Reinforcement learning as an intermediate phenotype in anxiety? Genomic insights into impaired threat extinction learning

Poster Abstract: Tim Kerr, PhD Student, KCL

Abstract

Background/Aims: Anxiety disorders are highly debilitating, pervasive, and moderately heritable, with genetic factors contributing moderately to variance in severity. To probe the threat processing mechanisms contributing to this variance, computational reinforcement learning (RL) models were fitted to differential fear conditioning data, collected remotely via a smartphone app, to estimate trial-by-trial threat learning rates, specifically threat acquisition, safety learning, and threat extinction rates. Across two large, independent samples (n=145 and a twin cohort of n=925), we consistently replicated the finding that a slower rate of threat extinction learning was significantly associated with higher anxiety severity (GAD-7).
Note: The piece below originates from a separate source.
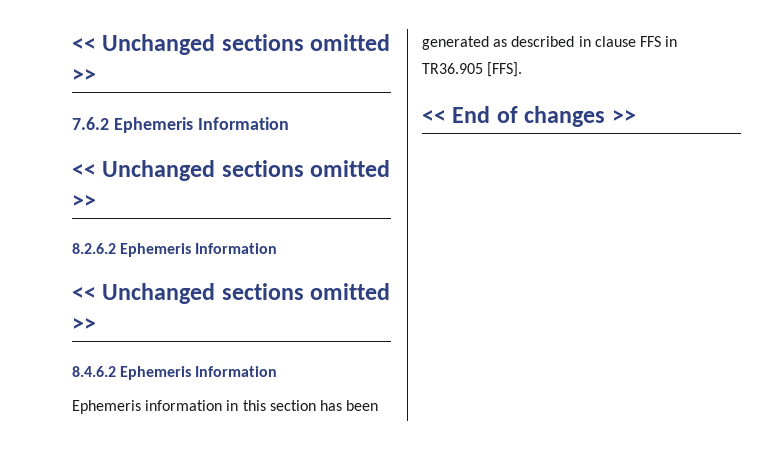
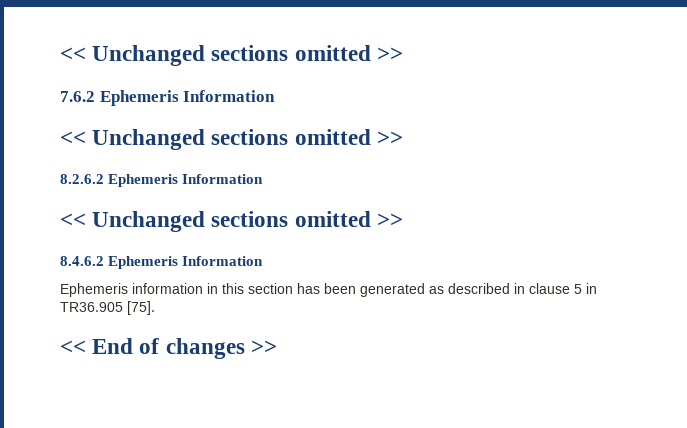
- Ephemeris information in this section has been generated as described in clause FFS in TR36.905 [FFS].
+ Ephemeris information in this section has been generated as described in clause 5 in TR36.905 [75].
A twin analysis revealed that the threat extinction rate was mildly heritable (h2=0.21), yet a bivariate analysis demonstrated largely separate genetic influences for this learning rate and general anxiety severity. To further explore genetic effects, in a large genotyped cohort (n = 1113), we will use multiple regression to test if Polygenic Risk Scores (PRS) for anxiety, depression, and neuroticism can predict threat learning rates, offering a novel approach to identify pathways where polygenic risk for affective disorders manifests as measurable, mechanistic deficits in threat processing.